» **STUDY MATERIAL**
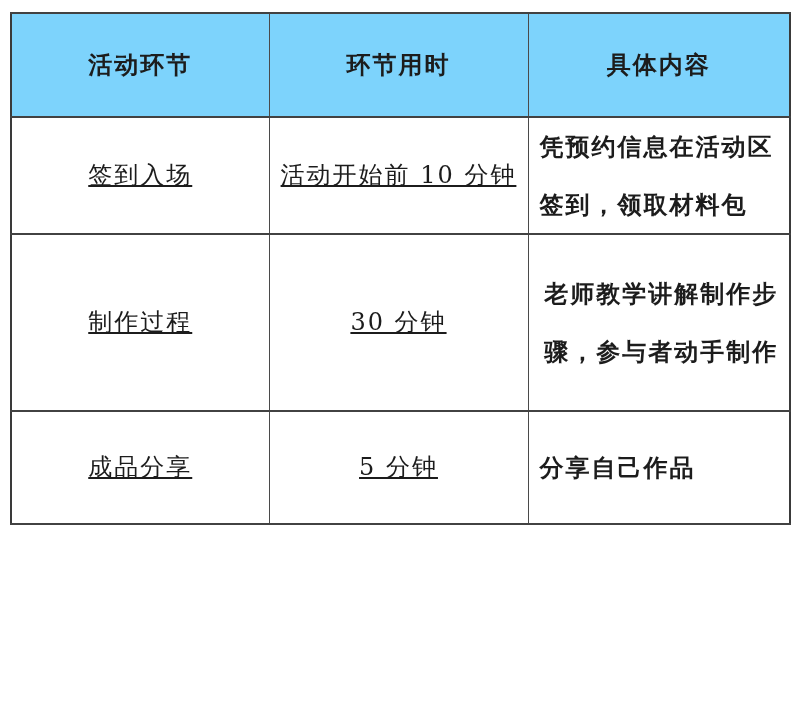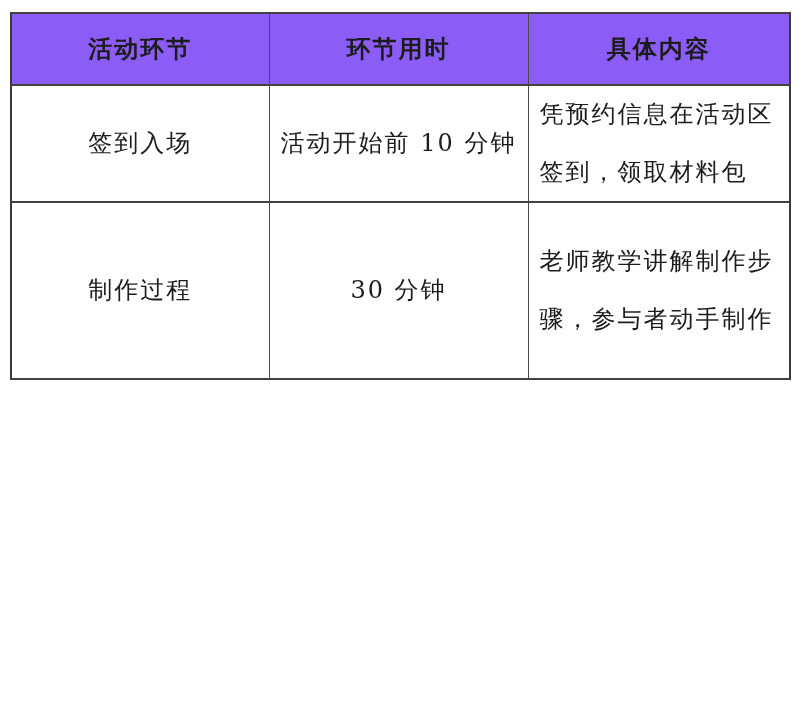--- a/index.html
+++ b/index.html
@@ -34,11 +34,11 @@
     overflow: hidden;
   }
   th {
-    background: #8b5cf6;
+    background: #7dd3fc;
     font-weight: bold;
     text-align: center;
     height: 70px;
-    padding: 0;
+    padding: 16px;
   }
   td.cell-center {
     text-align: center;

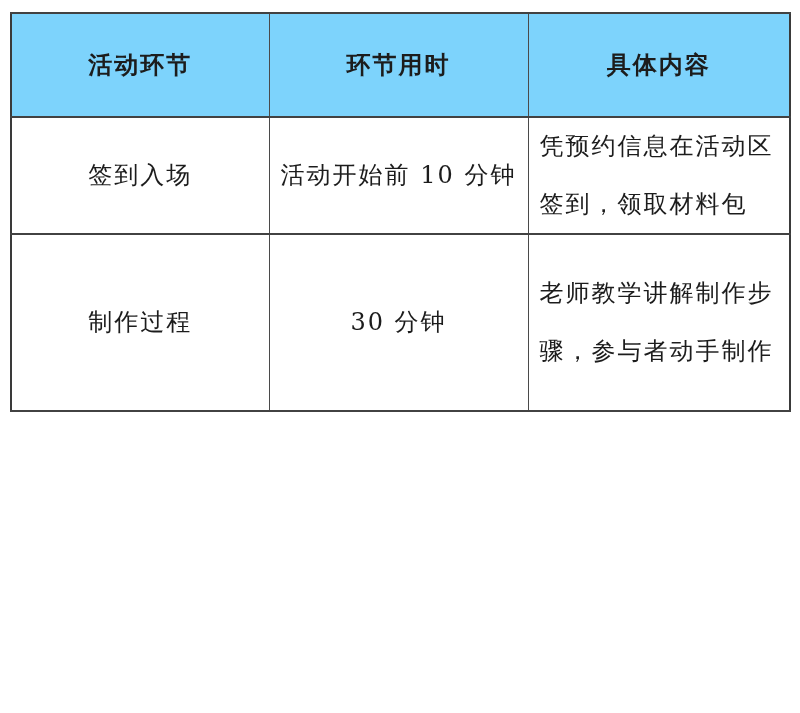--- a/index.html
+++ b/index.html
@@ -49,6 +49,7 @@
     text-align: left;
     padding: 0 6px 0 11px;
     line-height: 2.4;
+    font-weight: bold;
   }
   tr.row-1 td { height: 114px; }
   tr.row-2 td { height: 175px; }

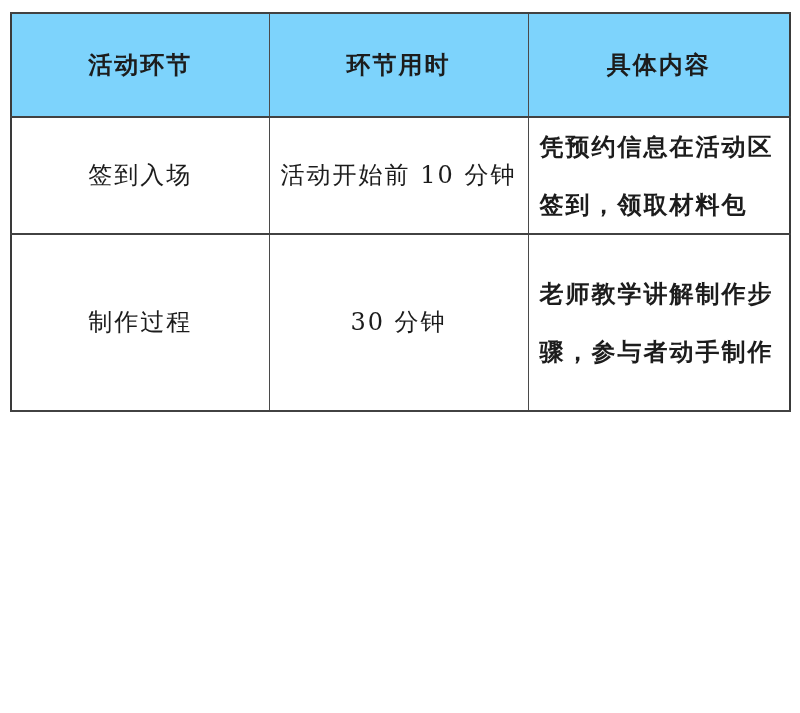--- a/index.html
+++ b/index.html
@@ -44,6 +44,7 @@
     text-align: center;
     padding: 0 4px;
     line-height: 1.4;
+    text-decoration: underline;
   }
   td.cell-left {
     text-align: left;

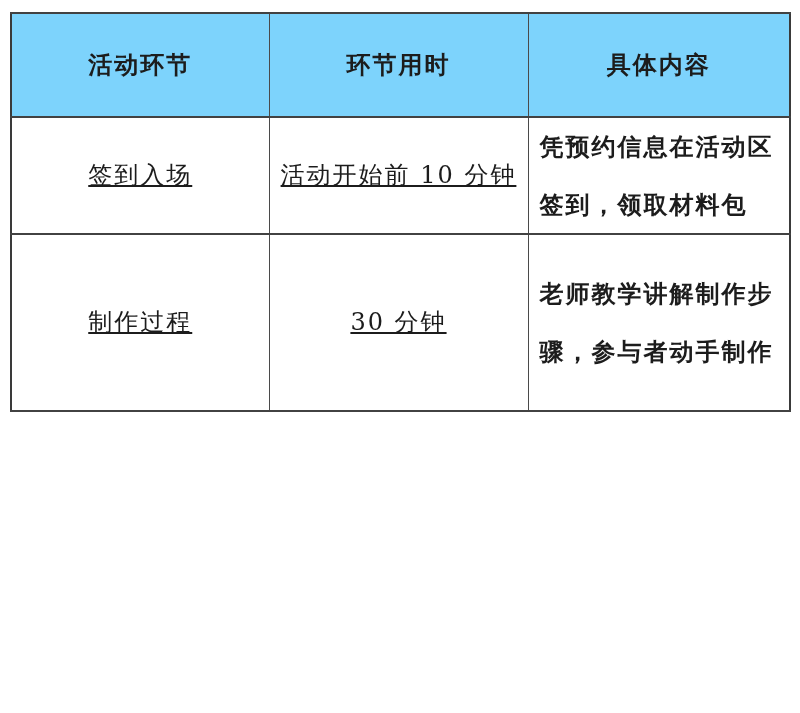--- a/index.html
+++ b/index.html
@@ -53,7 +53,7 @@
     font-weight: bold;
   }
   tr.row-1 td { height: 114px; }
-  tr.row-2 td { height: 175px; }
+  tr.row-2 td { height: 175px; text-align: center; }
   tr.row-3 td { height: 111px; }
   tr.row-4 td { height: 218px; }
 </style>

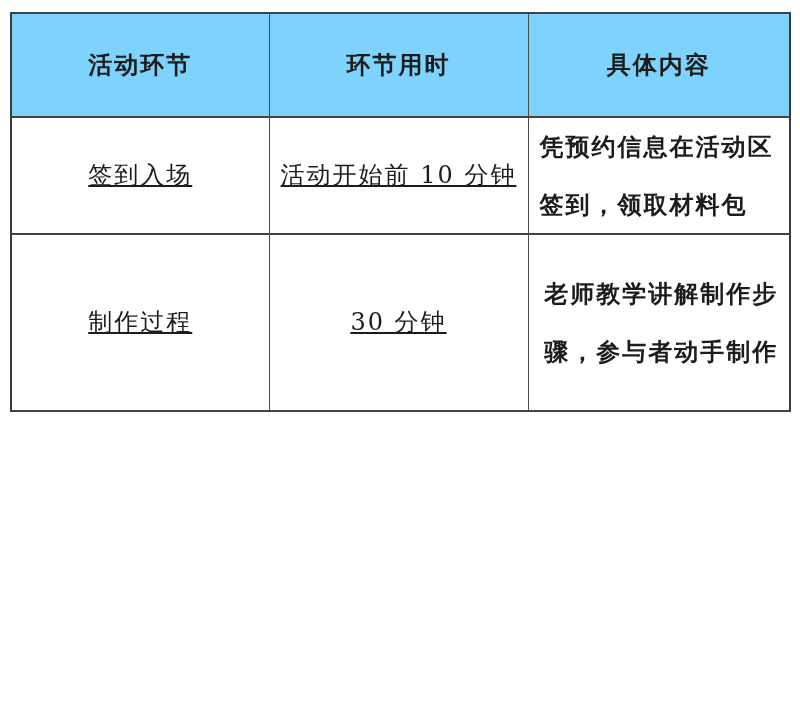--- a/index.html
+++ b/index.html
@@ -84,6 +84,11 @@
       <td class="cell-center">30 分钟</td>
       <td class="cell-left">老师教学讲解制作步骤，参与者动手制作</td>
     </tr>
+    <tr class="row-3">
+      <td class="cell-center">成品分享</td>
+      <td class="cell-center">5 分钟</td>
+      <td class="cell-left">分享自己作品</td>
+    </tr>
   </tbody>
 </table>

...

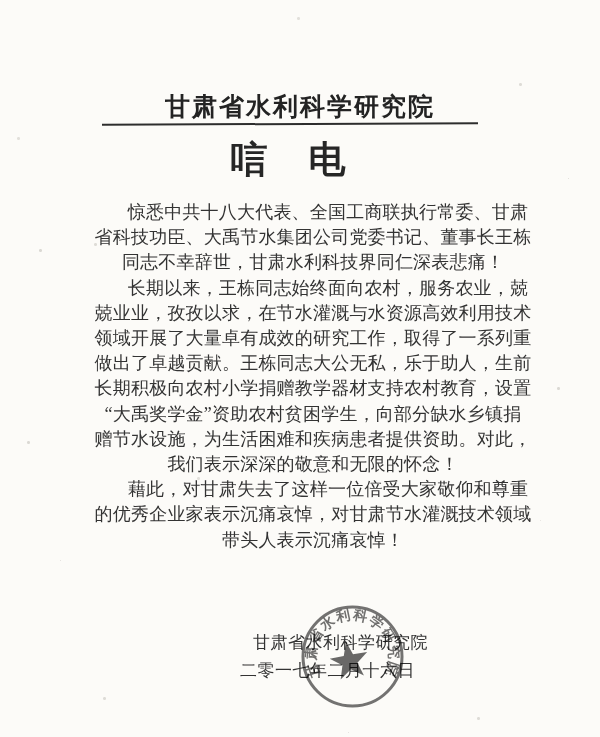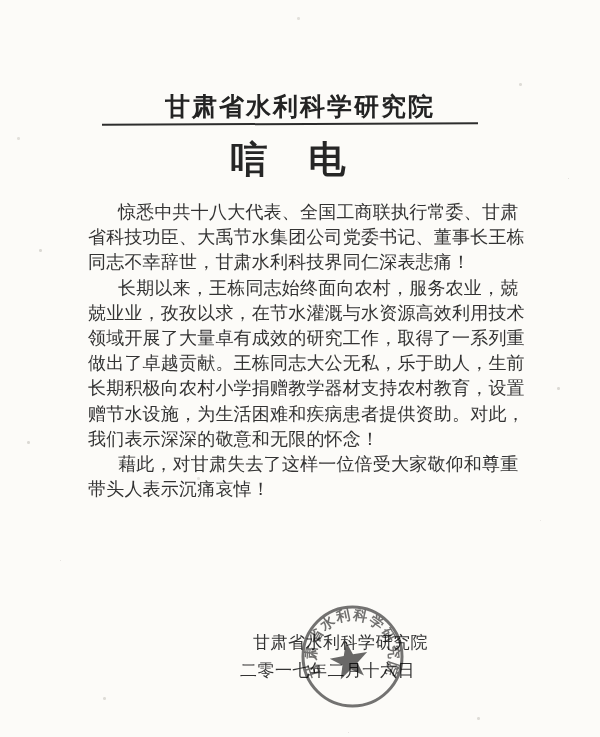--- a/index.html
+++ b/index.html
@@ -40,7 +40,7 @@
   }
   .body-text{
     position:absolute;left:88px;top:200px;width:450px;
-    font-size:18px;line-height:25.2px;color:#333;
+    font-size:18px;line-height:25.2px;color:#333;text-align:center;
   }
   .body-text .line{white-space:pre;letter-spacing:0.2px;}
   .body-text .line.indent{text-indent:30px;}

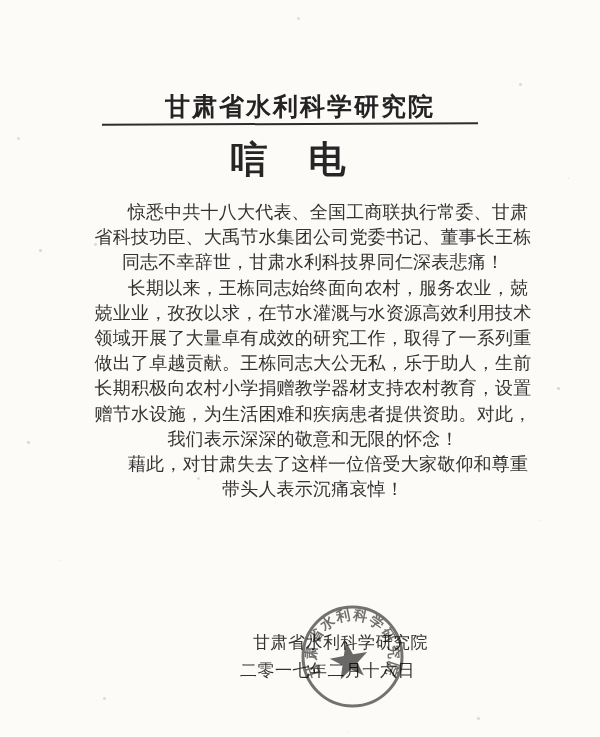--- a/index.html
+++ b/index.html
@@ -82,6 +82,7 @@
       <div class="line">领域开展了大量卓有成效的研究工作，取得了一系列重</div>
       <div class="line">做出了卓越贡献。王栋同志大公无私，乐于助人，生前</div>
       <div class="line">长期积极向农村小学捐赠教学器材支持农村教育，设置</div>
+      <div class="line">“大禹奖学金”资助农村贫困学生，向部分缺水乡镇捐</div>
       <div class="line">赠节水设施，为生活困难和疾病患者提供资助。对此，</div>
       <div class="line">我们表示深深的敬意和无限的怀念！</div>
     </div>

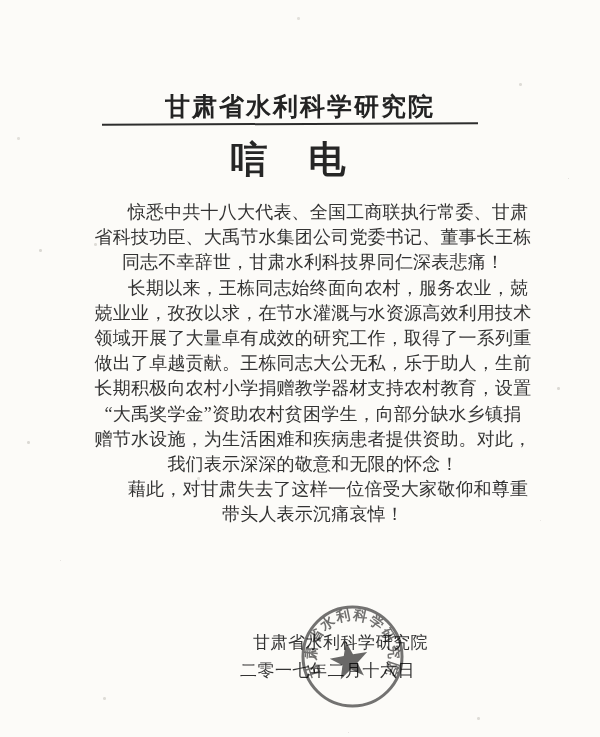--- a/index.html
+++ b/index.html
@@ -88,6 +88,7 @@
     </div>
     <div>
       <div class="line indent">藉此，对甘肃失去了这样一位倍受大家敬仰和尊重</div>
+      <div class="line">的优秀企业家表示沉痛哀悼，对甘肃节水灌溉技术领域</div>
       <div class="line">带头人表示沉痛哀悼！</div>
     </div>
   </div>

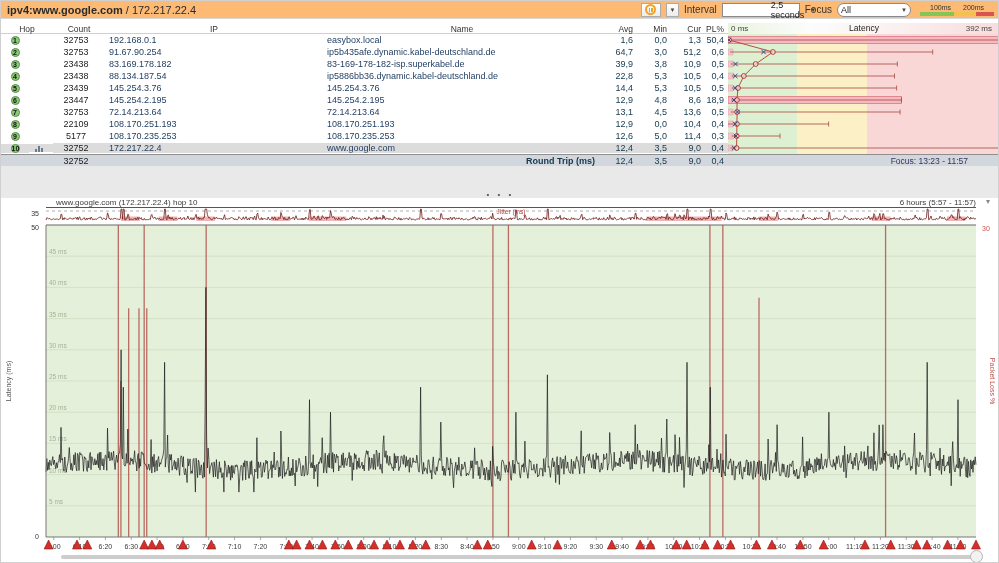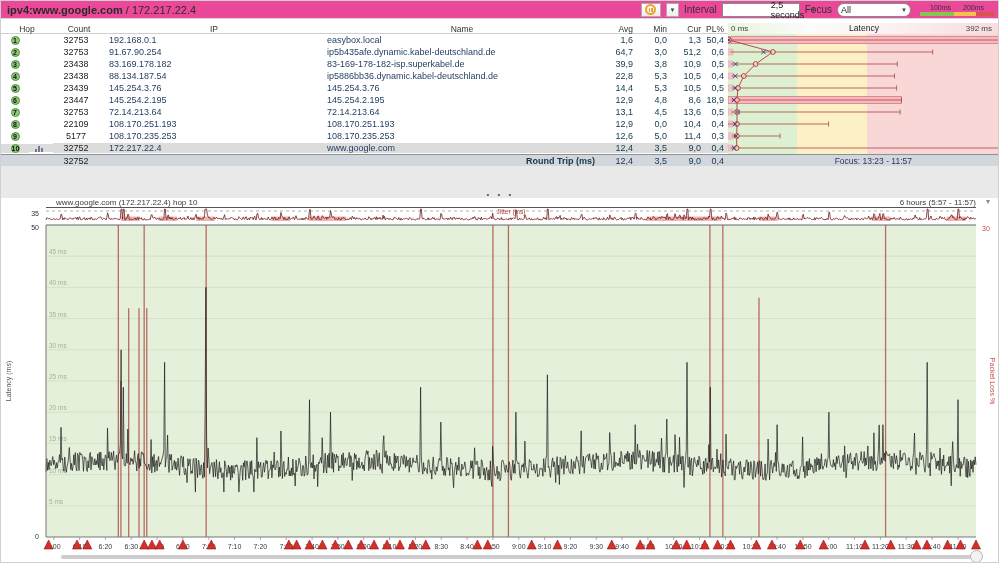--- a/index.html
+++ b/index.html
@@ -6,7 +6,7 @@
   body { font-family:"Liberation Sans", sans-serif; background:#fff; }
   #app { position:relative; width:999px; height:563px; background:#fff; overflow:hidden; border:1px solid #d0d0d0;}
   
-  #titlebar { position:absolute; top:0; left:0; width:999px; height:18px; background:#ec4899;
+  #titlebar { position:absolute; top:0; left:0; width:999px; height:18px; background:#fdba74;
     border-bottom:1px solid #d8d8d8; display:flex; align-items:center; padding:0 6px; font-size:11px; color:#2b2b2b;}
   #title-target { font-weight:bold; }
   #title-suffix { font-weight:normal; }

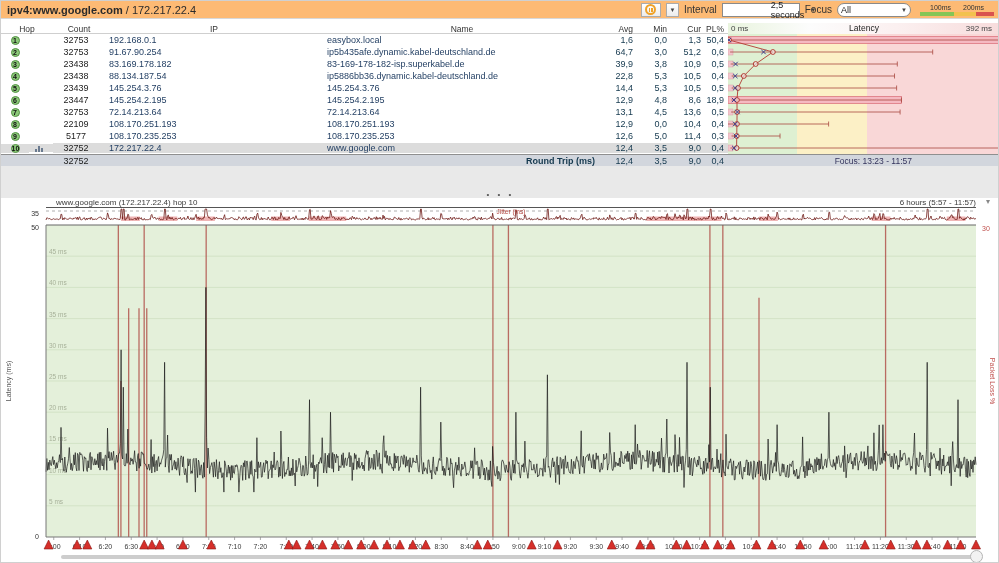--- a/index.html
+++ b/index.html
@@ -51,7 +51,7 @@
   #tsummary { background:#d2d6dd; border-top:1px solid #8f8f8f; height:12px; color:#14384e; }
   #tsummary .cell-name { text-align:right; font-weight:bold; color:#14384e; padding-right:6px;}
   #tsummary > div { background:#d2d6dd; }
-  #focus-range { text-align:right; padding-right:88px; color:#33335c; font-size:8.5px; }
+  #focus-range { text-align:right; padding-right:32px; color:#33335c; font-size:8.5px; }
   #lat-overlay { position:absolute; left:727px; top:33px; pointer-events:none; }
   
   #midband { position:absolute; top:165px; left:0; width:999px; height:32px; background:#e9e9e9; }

» **WORK TO COMPLETE**
Within the material above, transcribe exactly the lines that run from the line holding "position:absolute; left:727px; top:33px;" through the line holding "position:absolute; top:165px; left:0;".

» **ANSWER TO THE PROBLEM**
   #lat-overlay { position:absolute; left:727px; top:33px; pointer-events:none; }
   
   #midband { position:absolute; top:165px; left:0; width:999px; height:32px; background:#e9e9e9; }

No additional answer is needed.